- [ACTIVITY] For this exercise, retype the lines from the one that holds "[63,815,294,830] nvim-completion-manager ->" through the one that holds "[70,869,141,881] // vim-pencil ->" in the records below, both included, exactly and without pictures.

- [ENTRIES SHOWN]
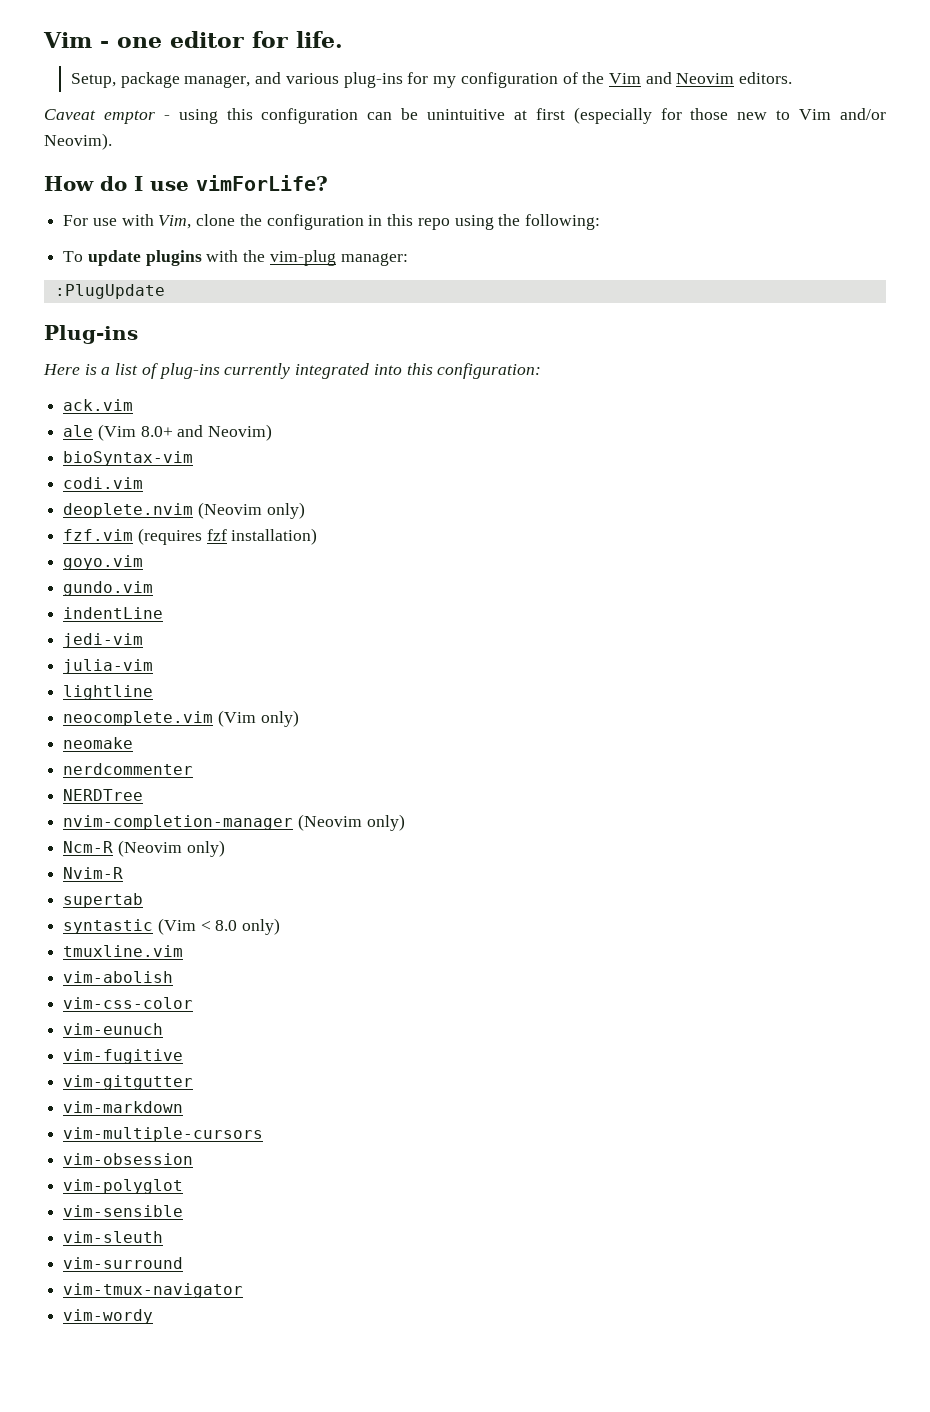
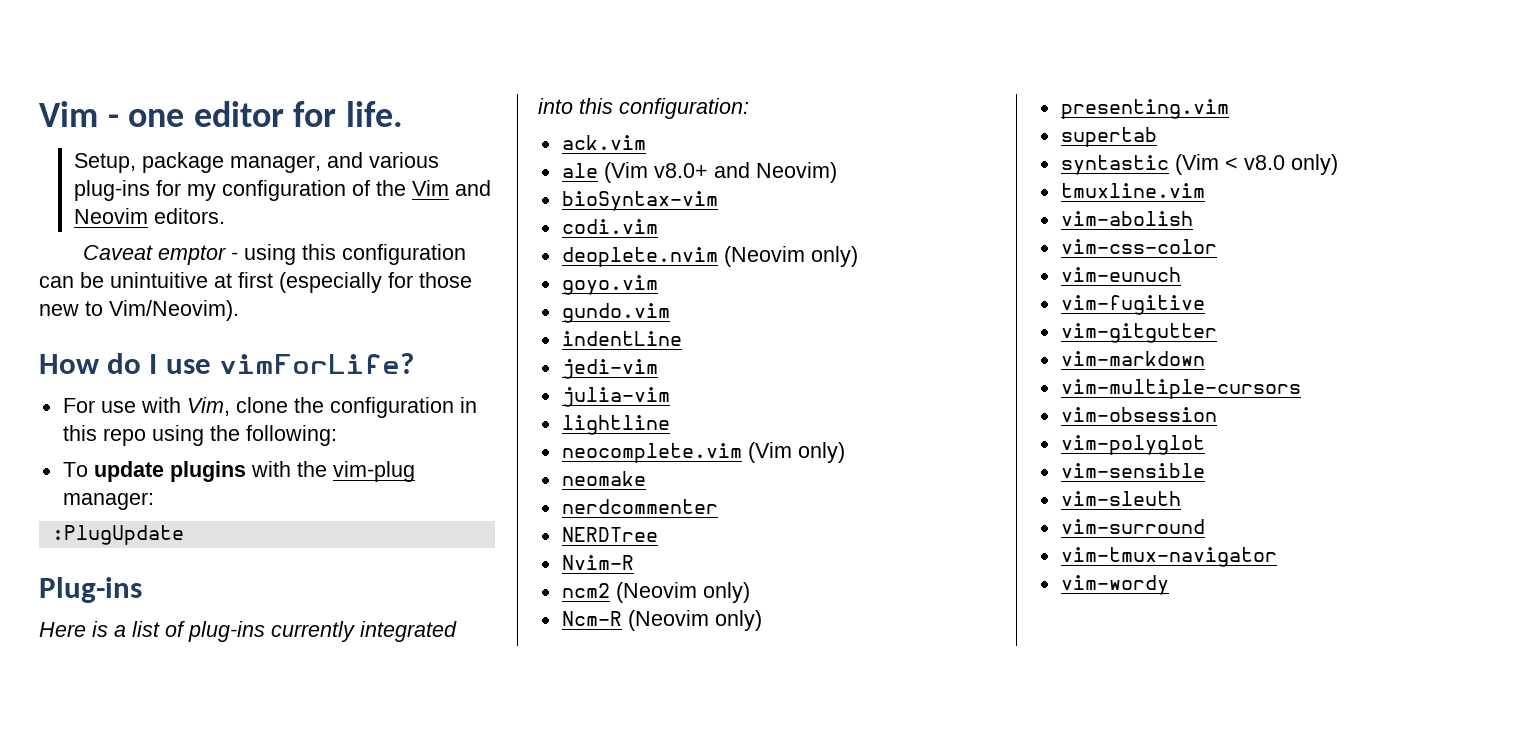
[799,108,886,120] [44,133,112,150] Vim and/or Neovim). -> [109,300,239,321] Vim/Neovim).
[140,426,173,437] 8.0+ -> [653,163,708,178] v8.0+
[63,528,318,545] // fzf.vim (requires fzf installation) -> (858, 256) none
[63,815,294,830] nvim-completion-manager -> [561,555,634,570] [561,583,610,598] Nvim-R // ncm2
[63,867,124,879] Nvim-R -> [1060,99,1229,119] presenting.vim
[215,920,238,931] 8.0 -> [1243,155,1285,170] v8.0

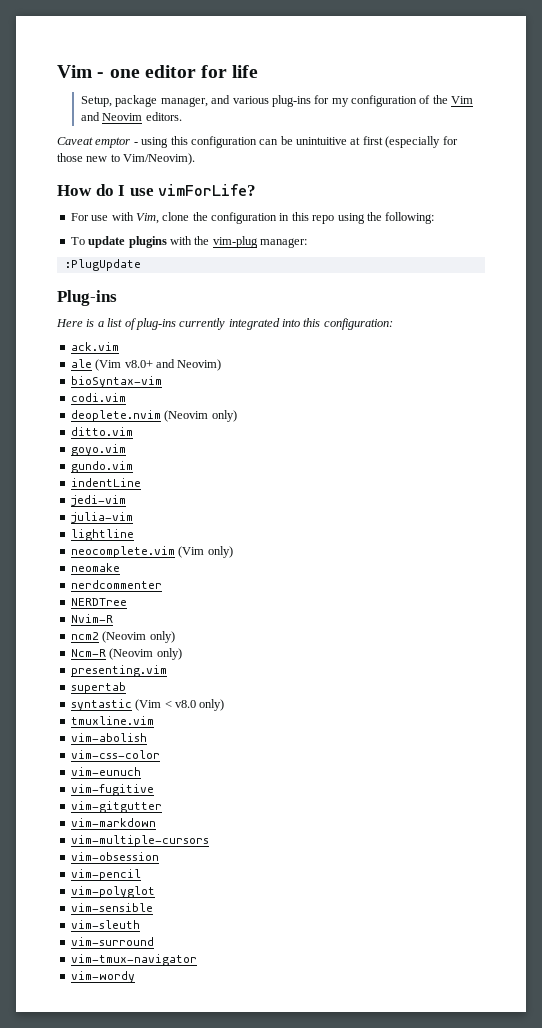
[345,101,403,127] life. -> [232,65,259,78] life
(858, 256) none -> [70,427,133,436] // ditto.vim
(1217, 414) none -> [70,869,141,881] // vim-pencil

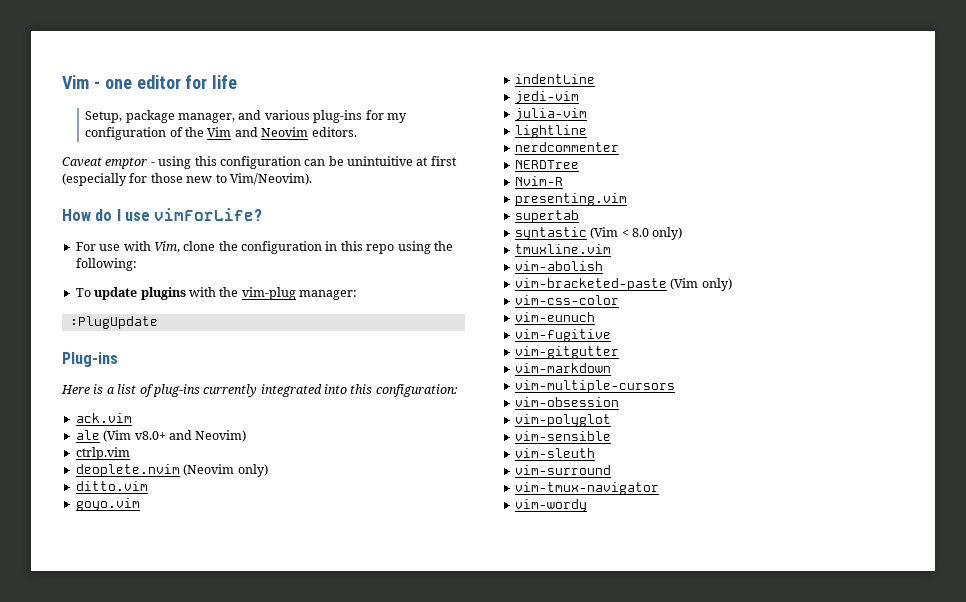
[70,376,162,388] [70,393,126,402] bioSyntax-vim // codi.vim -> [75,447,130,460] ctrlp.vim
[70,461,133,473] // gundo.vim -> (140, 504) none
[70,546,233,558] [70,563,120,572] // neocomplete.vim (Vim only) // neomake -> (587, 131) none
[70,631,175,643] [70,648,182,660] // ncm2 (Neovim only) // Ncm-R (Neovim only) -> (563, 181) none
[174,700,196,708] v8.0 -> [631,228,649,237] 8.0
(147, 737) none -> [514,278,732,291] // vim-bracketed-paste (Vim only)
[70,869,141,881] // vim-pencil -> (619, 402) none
---
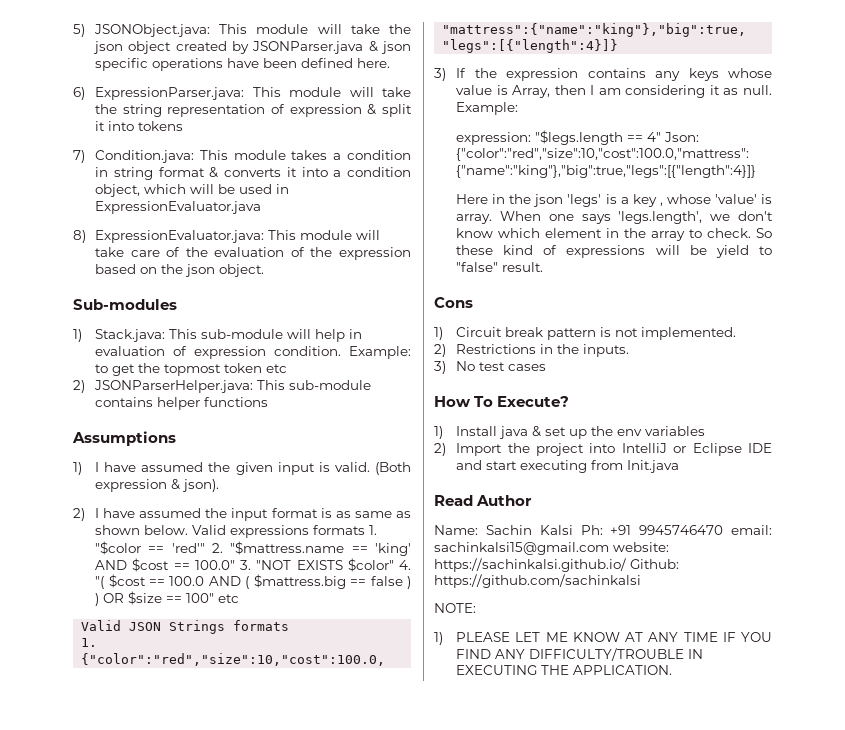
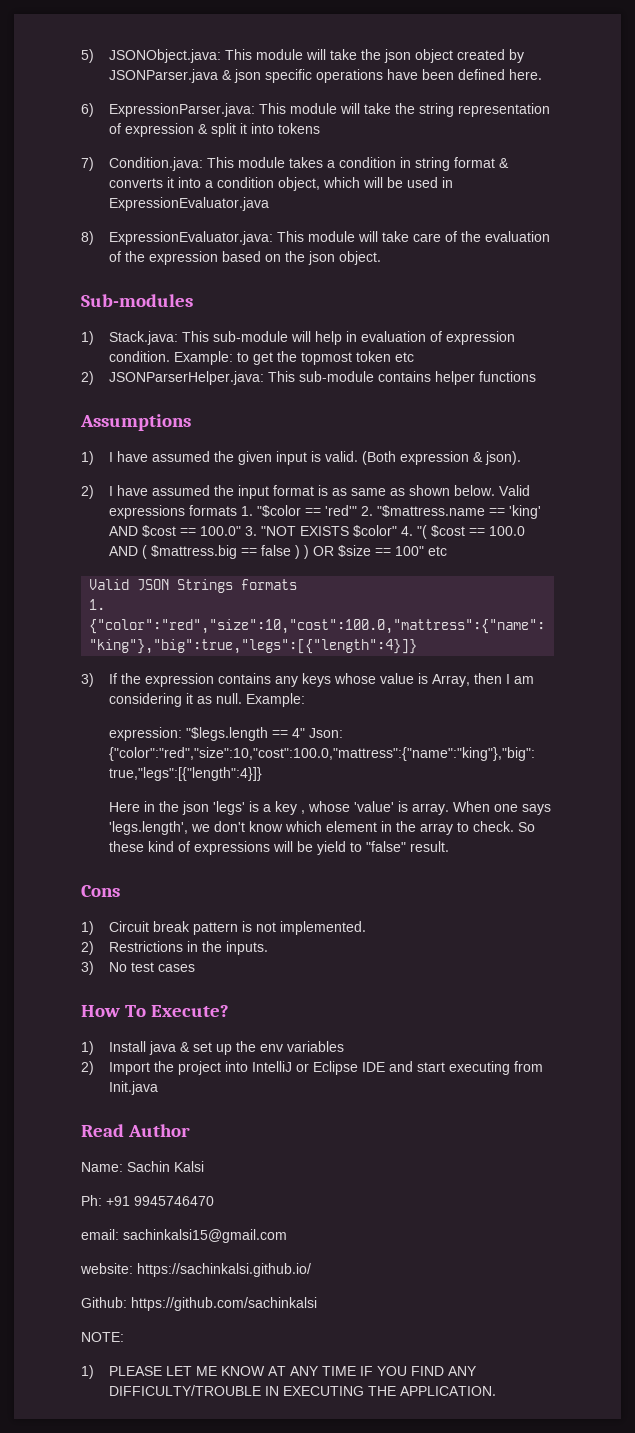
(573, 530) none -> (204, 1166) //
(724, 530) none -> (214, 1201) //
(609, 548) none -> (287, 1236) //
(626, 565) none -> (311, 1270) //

- [WRITTEN RESPONSE]
[63,815,294,830] nvim-completion-manager -> [561,555,634,570] [561,583,610,598] Nvim-R // ncm2
[63,867,124,879] Nvim-R -> [1060,99,1229,119] presenting.vim
[215,920,238,931] 8.0 -> [1243,155,1285,170] v8.0

[345,101,403,127] life. -> [232,65,259,78] life
(858, 256) none -> [70,427,133,436] // ditto.vim
(1217, 414) none -> [70,869,141,881] // vim-pencil

[70,376,162,388] [70,393,126,402] bioSyntax-vim // codi.vim -> [75,447,130,460] ctrlp.vim
[70,461,133,473] // gundo.vim -> (140, 504) none
[70,546,233,558] [70,563,120,572] // neocomplete.vim (Vim only) // neomake -> (587, 131) none
[70,631,175,643] [70,648,182,660] // ncm2 (Neovim only) // Ncm-R (Neovim only) -> (563, 181) none
[174,700,196,708] v8.0 -> [631,228,649,237] 8.0
(147, 737) none -> [514,278,732,291] // vim-bracketed-paste (Vim only)
[70,869,141,881] // vim-pencil -> (619, 402) none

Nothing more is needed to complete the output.